- **To do**: Transcribe the entries exactly as they stand below, passing over any picture.

- **Data records**:

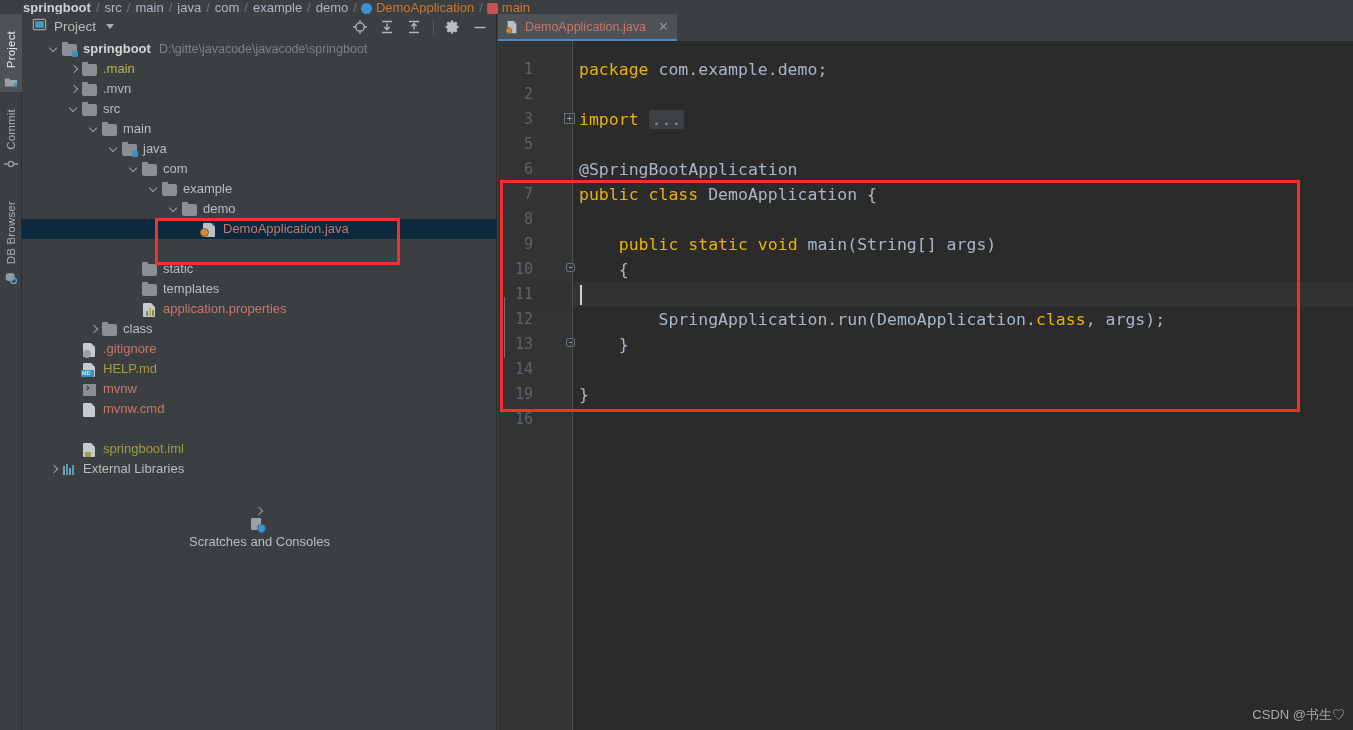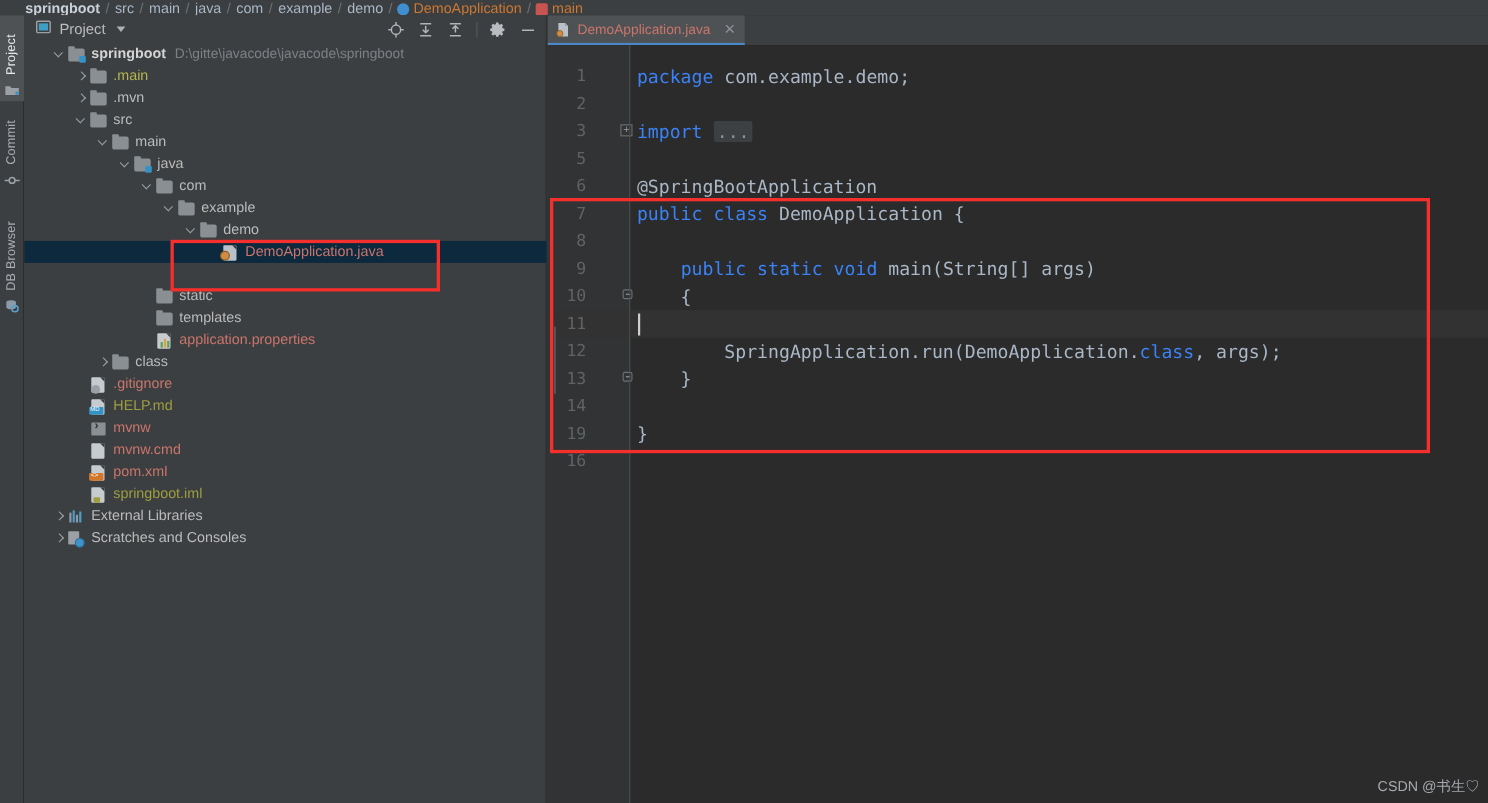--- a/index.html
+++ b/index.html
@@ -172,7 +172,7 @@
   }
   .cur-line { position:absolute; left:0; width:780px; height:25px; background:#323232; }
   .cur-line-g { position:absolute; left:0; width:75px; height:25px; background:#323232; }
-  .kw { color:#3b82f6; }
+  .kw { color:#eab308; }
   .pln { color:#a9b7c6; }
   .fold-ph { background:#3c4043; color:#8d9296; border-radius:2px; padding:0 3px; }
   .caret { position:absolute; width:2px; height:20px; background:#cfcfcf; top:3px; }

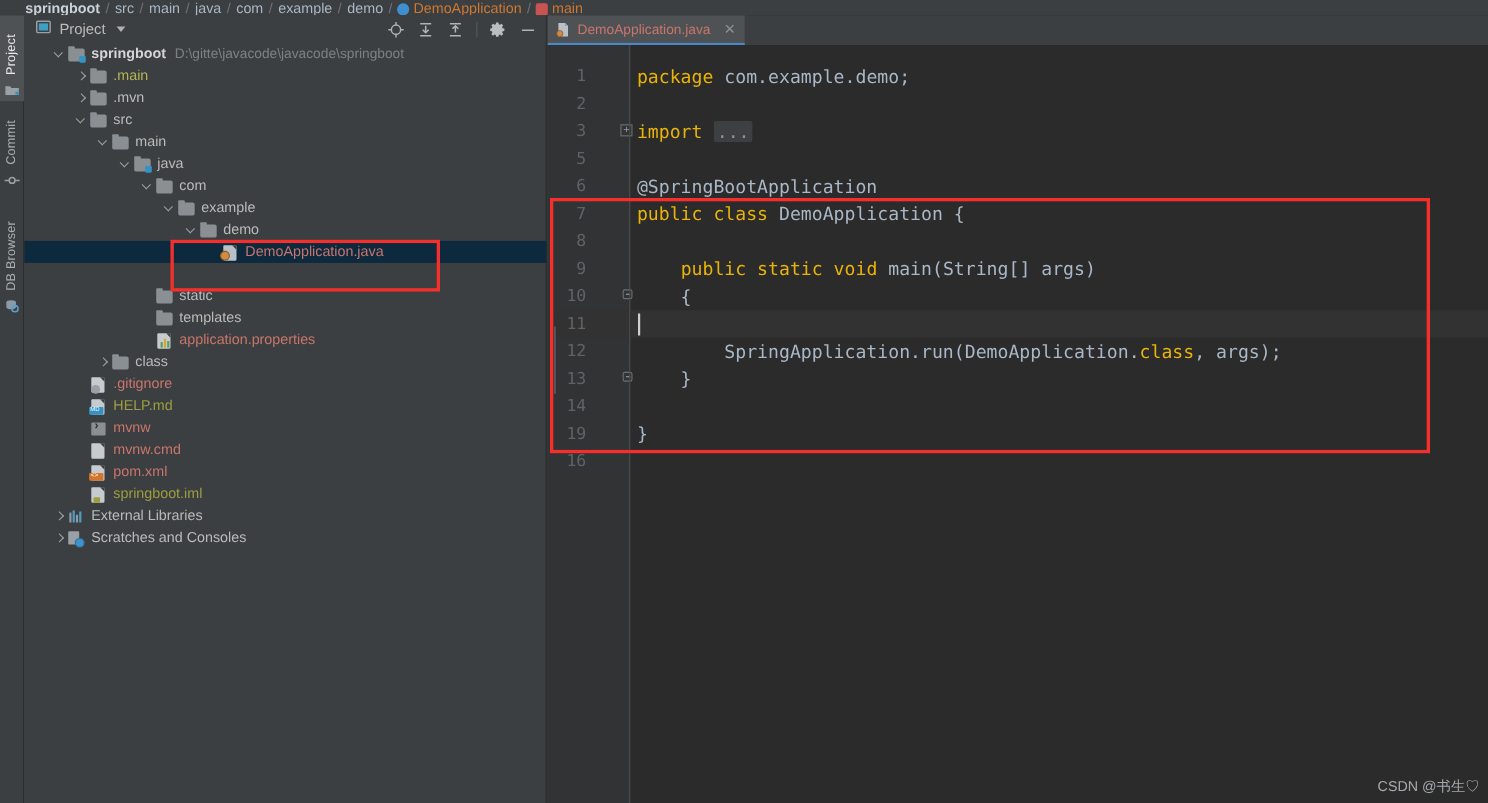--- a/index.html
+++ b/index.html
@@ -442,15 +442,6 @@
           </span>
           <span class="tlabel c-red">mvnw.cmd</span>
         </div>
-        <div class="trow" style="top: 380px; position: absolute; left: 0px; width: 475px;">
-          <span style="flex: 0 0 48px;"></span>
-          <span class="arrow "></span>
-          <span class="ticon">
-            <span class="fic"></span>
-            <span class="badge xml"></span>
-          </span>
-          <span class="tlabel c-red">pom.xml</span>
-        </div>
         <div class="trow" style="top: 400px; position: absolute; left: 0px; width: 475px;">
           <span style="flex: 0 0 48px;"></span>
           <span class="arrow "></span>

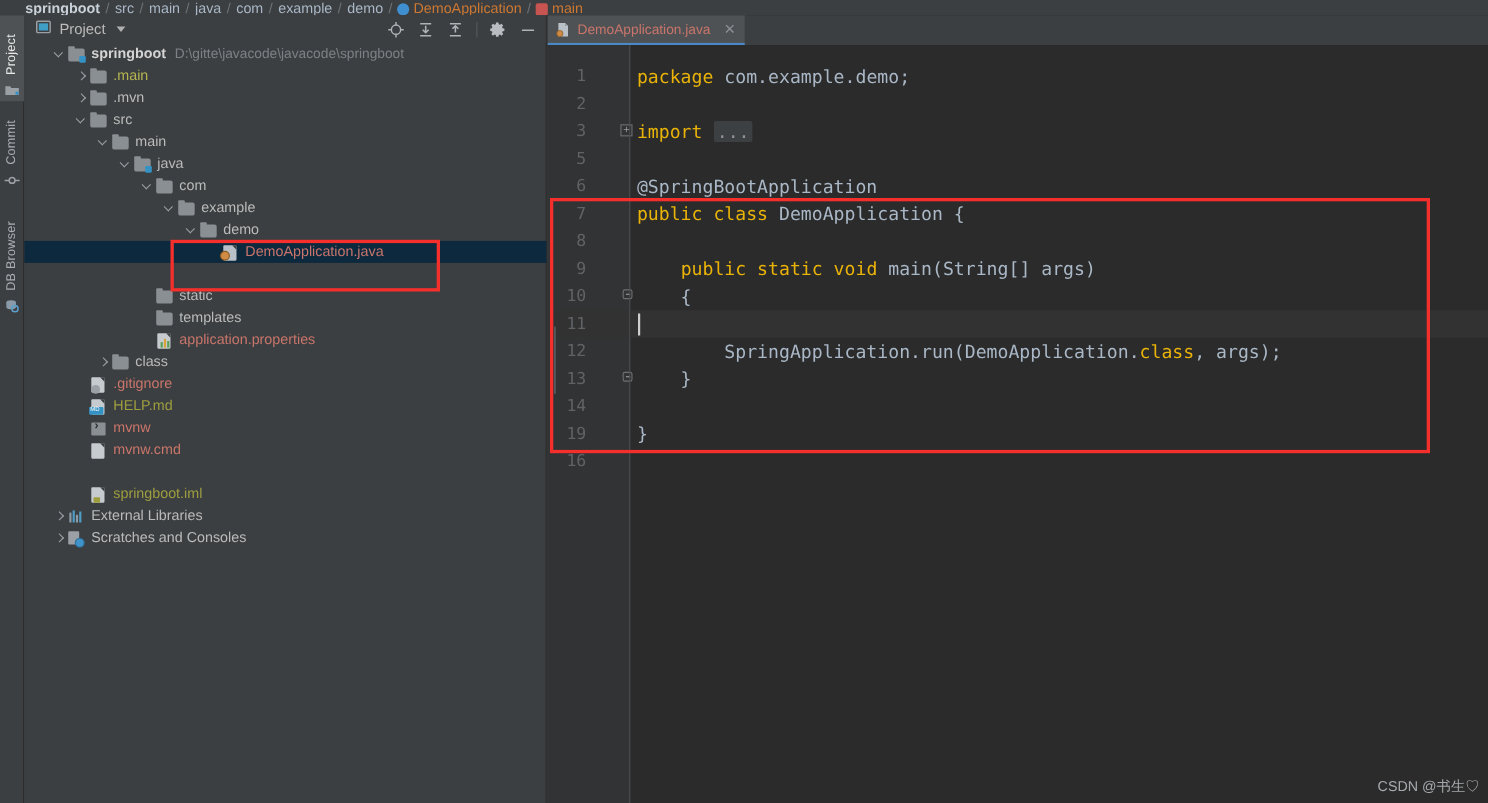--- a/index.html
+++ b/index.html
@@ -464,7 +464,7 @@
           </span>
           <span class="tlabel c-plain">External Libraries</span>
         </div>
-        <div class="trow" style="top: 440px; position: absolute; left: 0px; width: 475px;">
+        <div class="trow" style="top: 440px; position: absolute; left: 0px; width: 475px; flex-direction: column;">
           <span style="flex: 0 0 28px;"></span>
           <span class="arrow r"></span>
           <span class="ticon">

- **Reply to the task**:
--- a/index.html
+++ b/index.html
@@ -172,7 +172,7 @@
   }
   .cur-line { position:absolute; left:0; width:780px; height:25px; background:#323232; }
   .cur-line-g { position:absolute; left:0; width:75px; height:25px; background:#323232; }
-  .kw { color:#3b82f6; }
+  .kw { color:#eab308; }
   .pln { color:#a9b7c6; }
   .fold-ph { background:#3c4043; color:#8d9296; border-radius:2px; padding:0 3px; }
   .caret { position:absolute; width:2px; height:20px; background:#cfcfcf; top:3px; }

--- a/index.html
+++ b/index.html
@@ -442,15 +442,6 @@
           </span>
           <span class="tlabel c-red">mvnw.cmd</span>
         </div>
-        <div class="trow" style="top: 380px; position: absolute; left: 0px; width: 475px;">
-          <span style="flex: 0 0 48px;"></span>
-          <span class="arrow "></span>
-          <span class="ticon">
-            <span class="fic"></span>
-            <span class="badge xml"></span>
-          </span>
-          <span class="tlabel c-red">pom.xml</span>
-        </div>
         <div class="trow" style="top: 400px; position: absolute; left: 0px; width: 475px;">
           <span style="flex: 0 0 48px;"></span>
           <span class="arrow "></span>

--- a/index.html
+++ b/index.html
@@ -464,7 +464,7 @@
           </span>
           <span class="tlabel c-plain">External Libraries</span>
         </div>
-        <div class="trow" style="top: 440px; position: absolute; left: 0px; width: 475px;">
+        <div class="trow" style="top: 440px; position: absolute; left: 0px; width: 475px; flex-direction: column;">
           <span style="flex: 0 0 28px;"></span>
           <span class="arrow r"></span>
           <span class="ticon">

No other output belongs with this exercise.